IFI : LA PREUVE DE LA RÉSIDENCE SÉPARÉE DES ÉPOUX

Pour avoir droit d’effectuer des déclarations individuelles d’IFI, les époux doivent justifier de leurs résidences séparées par des documents qui seront passés au crible par le juge.

Sur le plan fiscal, le divorce a notamment pour effet de mettre fin à la déclaration commune des ex époux, en matière d’impôt sur le revenu comme en matière d’impôt sur la fortune immobilière (IFI). Cette situation entraine une économie d’IFI puisque l’appréciation du seuil d’assujettissement à l’IFI de 1,3 million d’euros et l’application du barème s’effectuent par époux – auquel il convient d’ajouter le patrimoine des enfants mineurs dont ils ont l’administration légale des biens – et non plus au regard du patrimoine du couple. Il peut donc être tentant pour certains couples en instance de divorce d’anticiper la séparation définitive pour se prévaloir de l’obligation de déclaration fiscale séparée.

Les faits, rien que les faits

Selon la loi, les époux sont autorisés à procéder à des déclarations séparées dans deux situations : lorsqu’ils sont séparés de bien et ne vivent plus sous le même toit, ou lorsqu’ils sont en instance de séparation de corps ou de divorce et qu’ils ont été autorisés à avoir des résidences séparées. En cas de contrôle ou de contentieux, l’administration fiscale et le juge ne s’en tiennent pas aux déclarations des ex-époux contribuables mais se penchent sur la réalité des faits.

Un arrêt récent, rendu en matière d’ISF mais dont la solution est transposable à l’IFI, par la cour d’appel d’Aix-en-Provence le 31 août 2021 (n° 18/18315) rappelle parfaitement que les époux ou ex-époux doivent apporter la preuve de la réalité d’une vie distincte.

Madame X, veuve, a fait l’objet d’un redressement fiscal au titre des années 2006 à 2012 pour ne pas avoir inclus le patrimoine de son époux dans sa déclaration d’ISF. Le montant des droits et pénalités s’élevait à la somme de 249.000 euros.

La veuve faisait valoir qu’elle ne vivait plus sous le même toit que son époux depuis 1998. À l’appui de son affirmation, elle avait produit une série de documents : attestations de voisins, taxe d’habitation et factures d’eau à son nom, contrat de gaz souscrit en 1998 pour cette adresse, attestation de non-conciliation de 1996, attestation d’une femme faisant état de la relation de concubinage entre 2004 et 2011 avec son époux jusqu’au décès de celui-ci, déclaration de succession mentionnant l’adresse séparée des époux au jour du décès, relevés bancaires, versement de la pension au titre du devoir de secours qui s’est poursuivi jusqu’au décès en application de l’ordonnance de non-conciliation sur un de ses comptes personnels.

Fact-cheking des juges

En première instance, les juges du TGI d’Aix en Provence se sont livrés à une vérification des ces éléments et de ceux avancés par l’administration fiscale pour conclure que Madame X ne rapportait pas suffisamment la preuve d’une résidence séparée.
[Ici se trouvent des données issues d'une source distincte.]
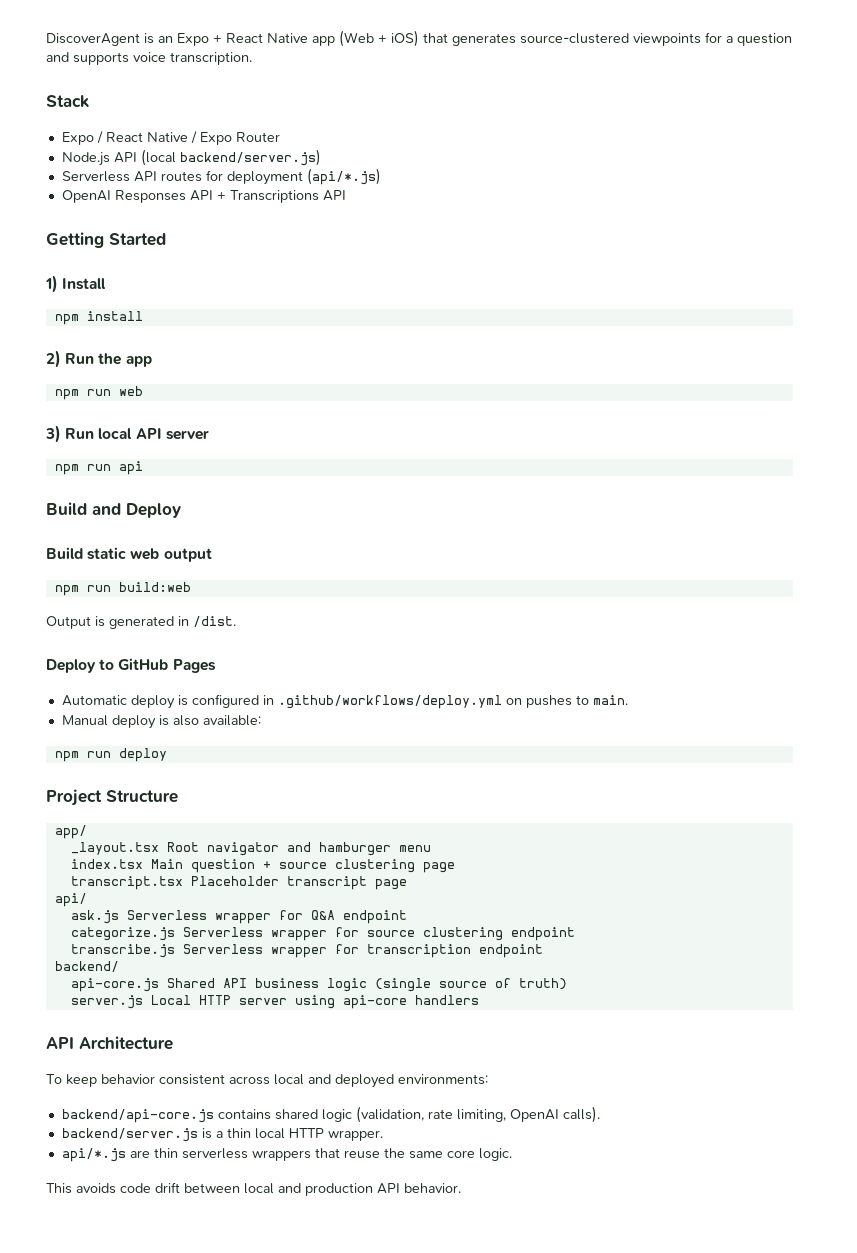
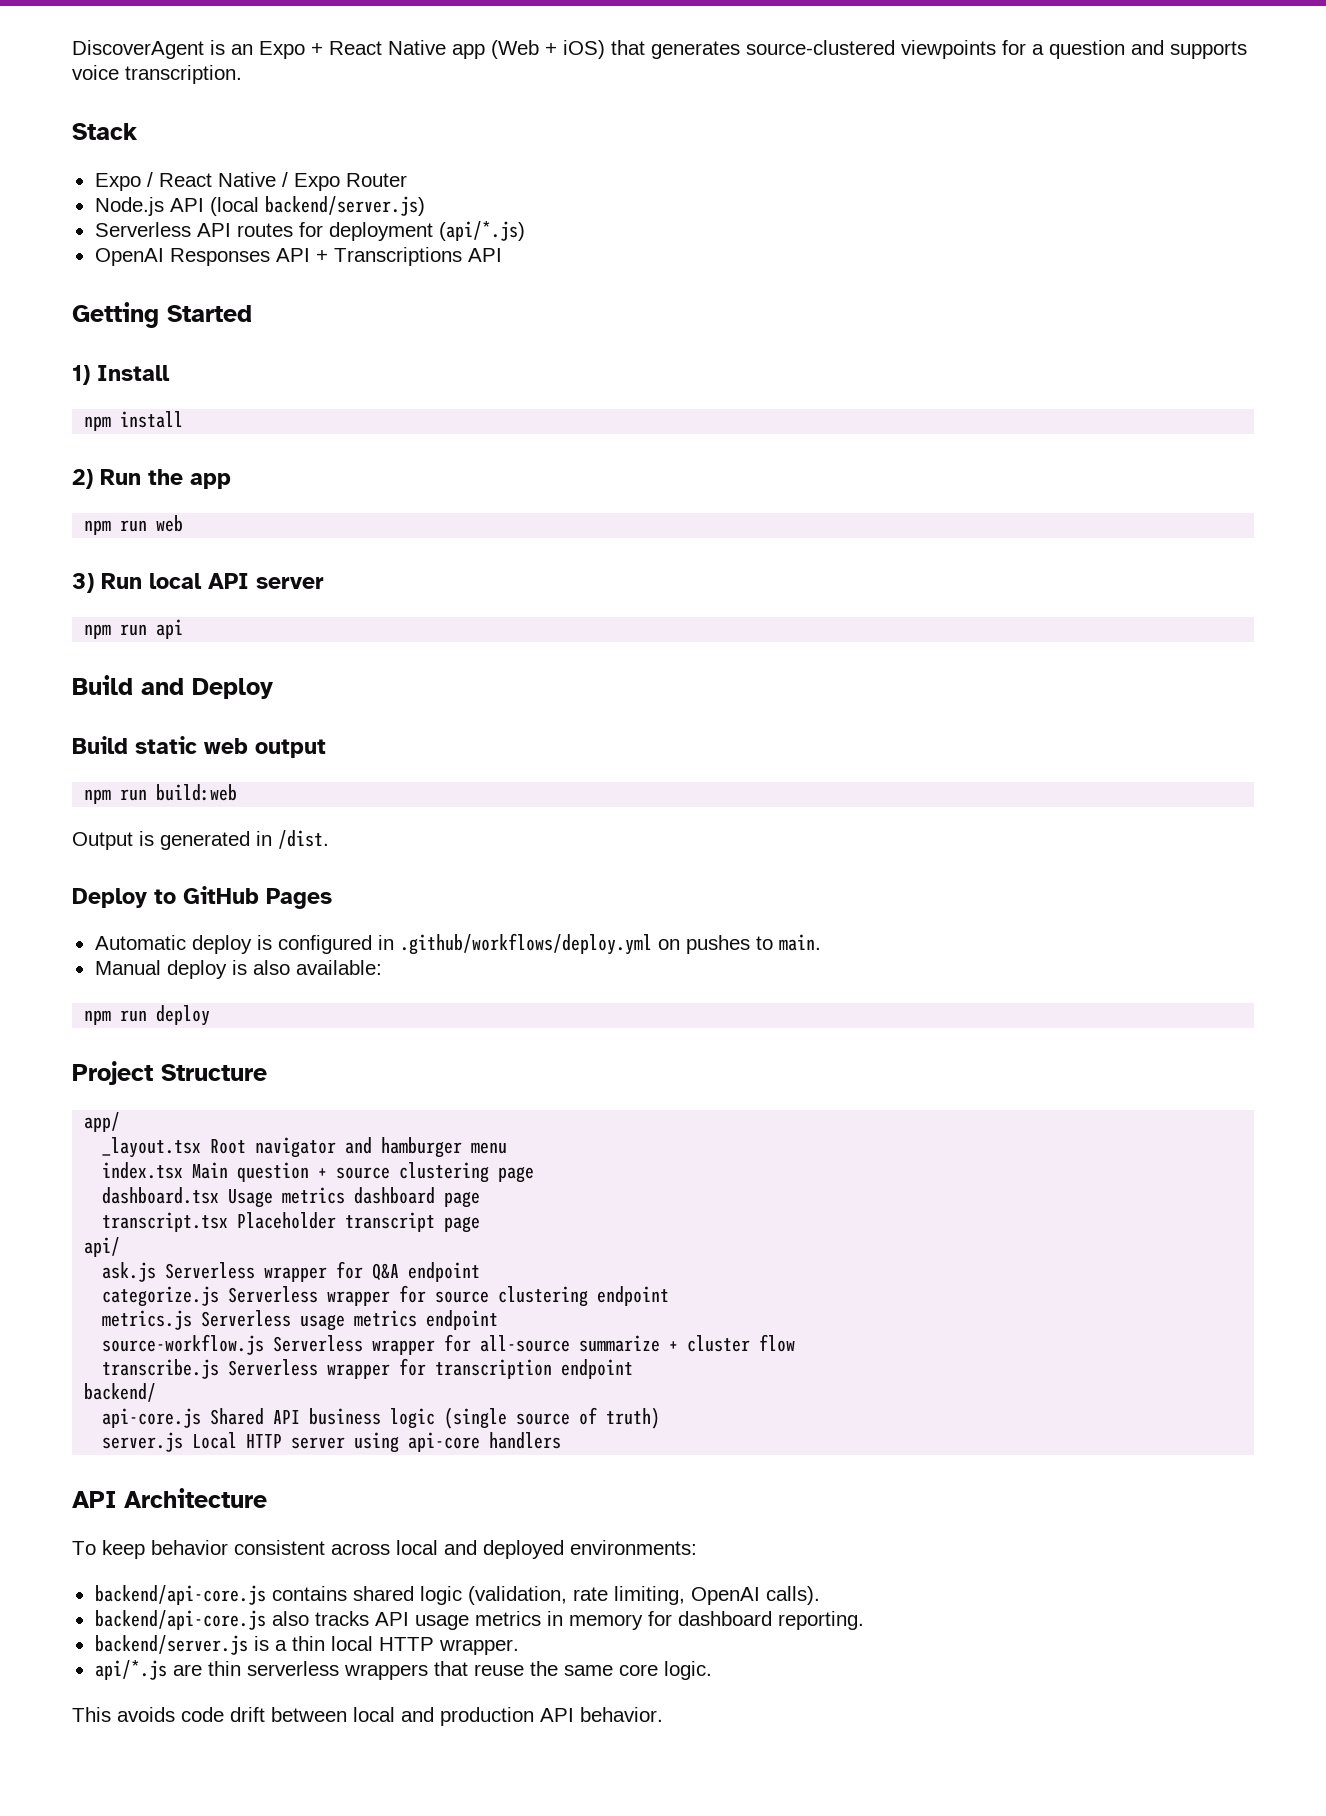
+ dashboard.tsx Usage metrics dashboard page
+ metrics.js Serverless usage metrics endpoint
+ source-workflow.js Serverless wrapper for all-source summarize + cluster flow
+ backend/api-core.js also tracks API usage metrics in memory for dashboard reporting.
Les juges ont retenu que les époux avaient rempli, ensemble et en déclarant la même adresse pendant cette période, leurs déclarations d’impôt sur le revenu et où le domicile dans lequel Madame X se prétend domiciliée est mentionné comme une résidence secondaire. Ils ont également fait valoir que l’ordonnance de non-conciliation n’avait pas été suivie de l’engagement d’une procédure au fond dans le délai ; dès lors elle était caduque et l’attestation de Madame Z n’établissait pas pour autant l’existence d’une résidence séparée de Mme X avec son époux.

Les juges d’appel ont au contraire considéré que la preuve de la résidence séparée des époux était apportée, malgré les déclarations communes d’impôt sur le revenu en tant que couple sur plusieurs années et sans interruption. Ils se sont fondés sur la déclaration de succession sur laquelle figurent deux domiciles distincts, les attestations de voisins, la preuve de sa domiciliation de Madame X à l’égard de la CPAM dès 2006, à l’égard également de son employeur dès 2005 et jusqu’en 2013.

S’y ajoutaient : ses factures d’assurance de cette adresse comme résidence principale depuis 1999, ses factures de consommation d’eau à cette adresse ainsi qu’une nouvelle attestation de la compagne de son marié décédé ainsi que des documents corroborant la réalité de cette domiciliation (bulletins de salaires de 2005 à 2011 et déclarations fiscales). En conséquence, Madame X a été déchargée de son imposition.

Il convient donc de documenter précisément la réalité de la résidence séparée de la façon la plus concrète et factuelle possible, par une diversité de documents concordants.